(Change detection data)
◇ ◇ ◇
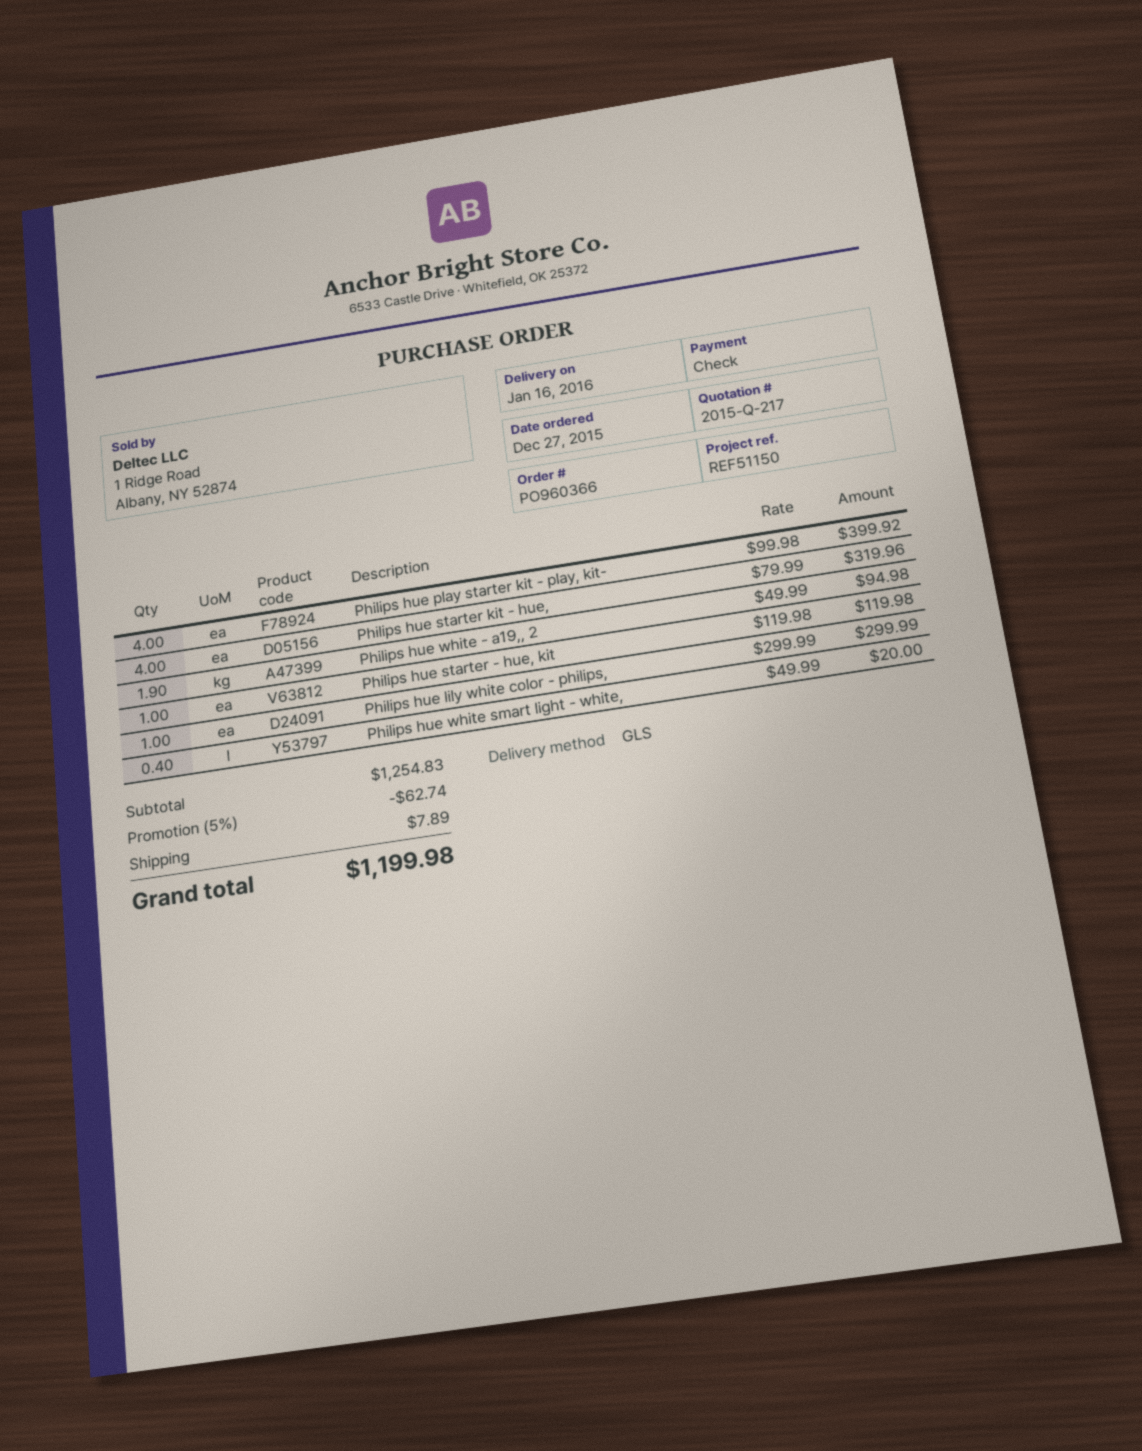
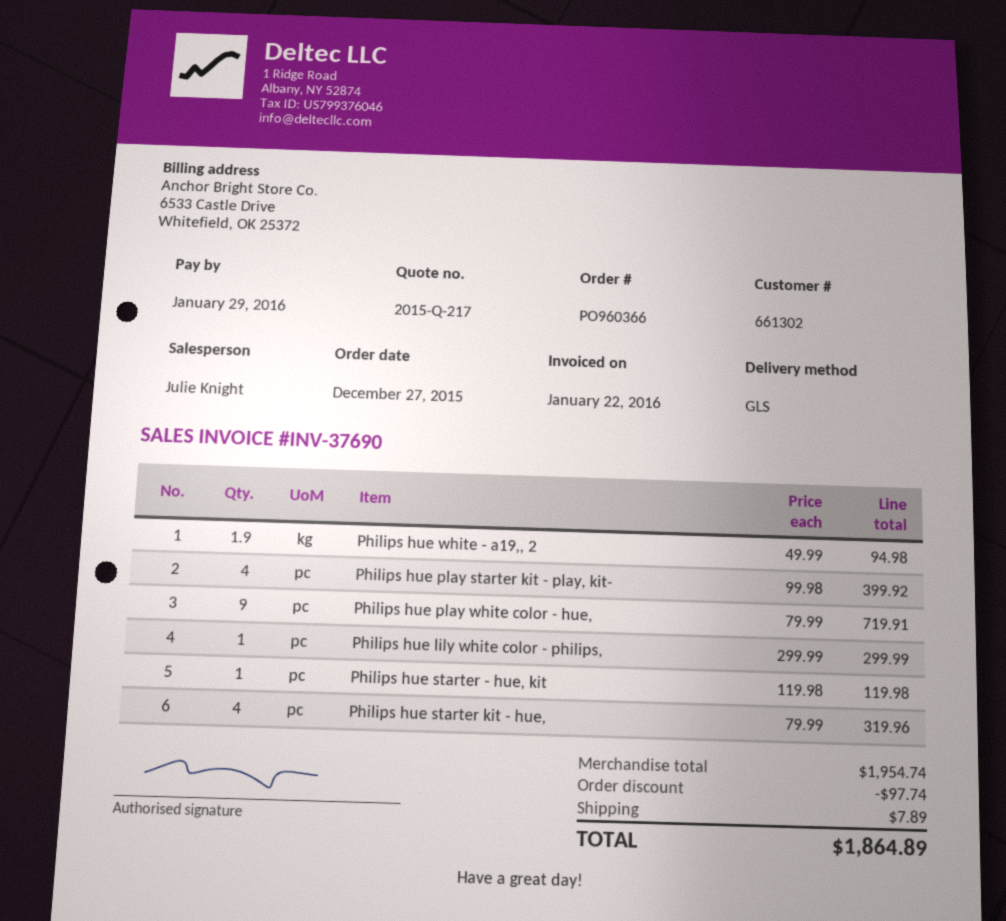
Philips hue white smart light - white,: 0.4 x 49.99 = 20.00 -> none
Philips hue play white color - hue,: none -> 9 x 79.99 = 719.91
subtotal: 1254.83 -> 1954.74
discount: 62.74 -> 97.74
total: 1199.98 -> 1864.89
◇ ◇ ◇
* [Work instructions] Apart from the images, every line above is to be given again exactly.

* [Your response]
Philips hue white smart light - white,: 0.4 x 49.99 = 20.00 -> none
Philips hue play white color - hue,: none -> 9 x 79.99 = 719.91
subtotal: 1254.83 -> 1954.74
discount: 62.74 -> 97.74
total: 1199.98 -> 1864.89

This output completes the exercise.